=== Assigned task ===
Reproduce exactly the lines below from the one containing "subtotal: 24201.00 -> 25569.00" through the one containing "total: 20135.23 -> 26591.76", including both, and nothing else.

=== Records for processing ===
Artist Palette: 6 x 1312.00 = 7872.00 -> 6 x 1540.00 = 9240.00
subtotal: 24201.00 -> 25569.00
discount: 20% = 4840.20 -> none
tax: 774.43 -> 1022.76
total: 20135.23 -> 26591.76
* * *
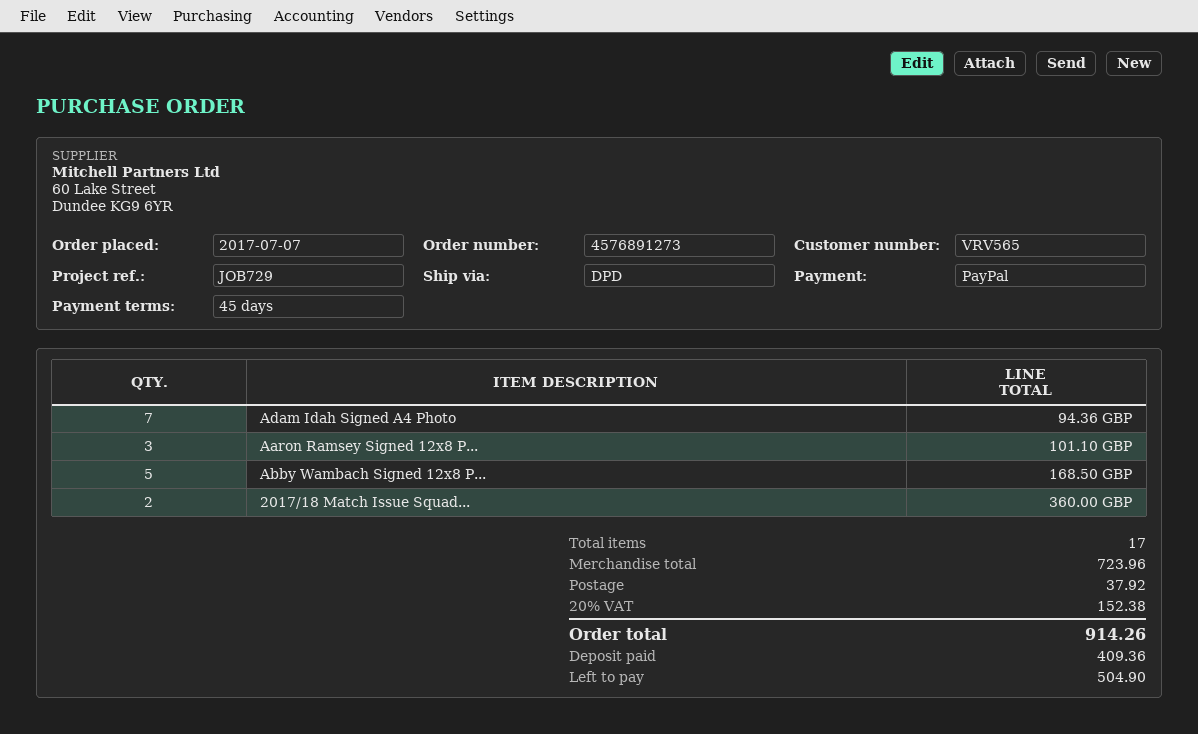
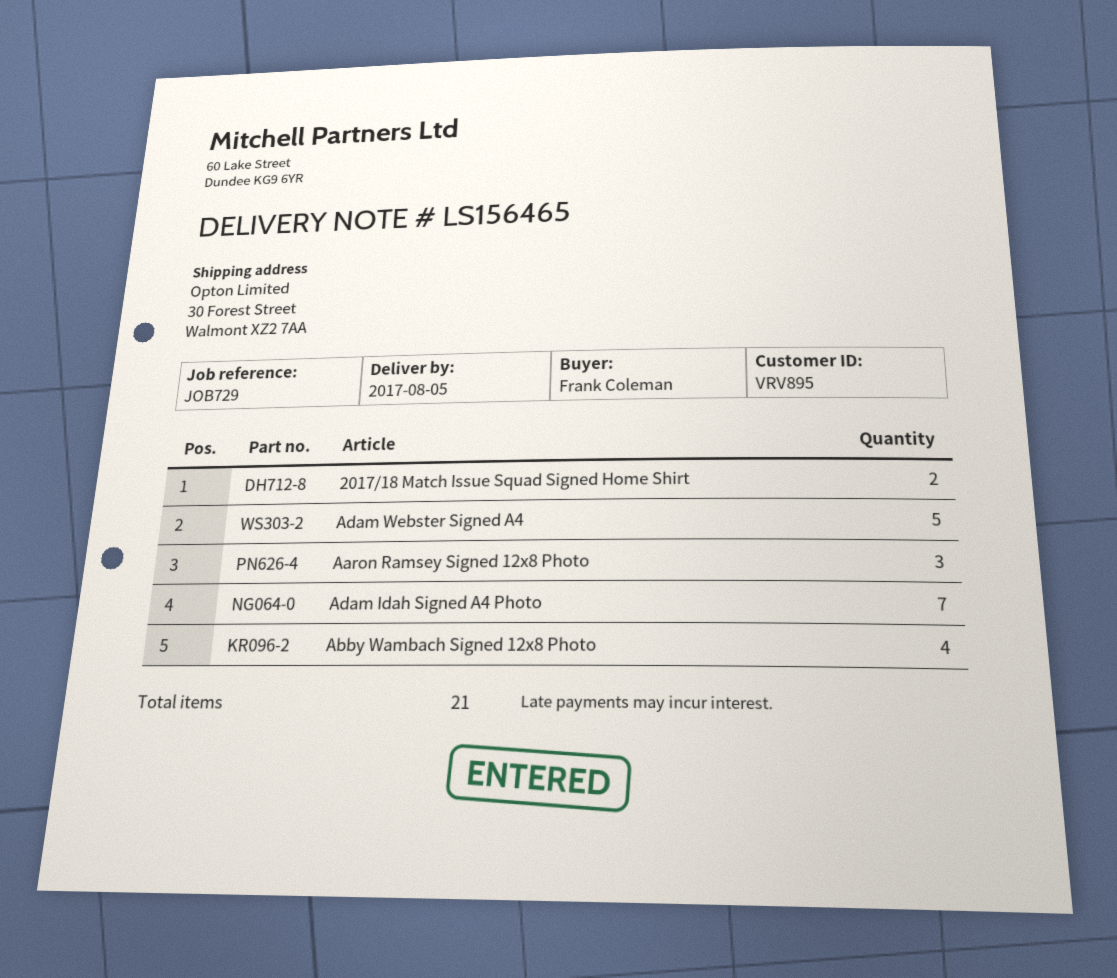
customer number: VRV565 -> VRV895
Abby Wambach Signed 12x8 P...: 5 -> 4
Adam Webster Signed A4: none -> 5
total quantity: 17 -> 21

=== Task output ===
subtotal: 24201.00 -> 25569.00
discount: 20% = 4840.20 -> none
tax: 774.43 -> 1022.76
total: 20135.23 -> 26591.76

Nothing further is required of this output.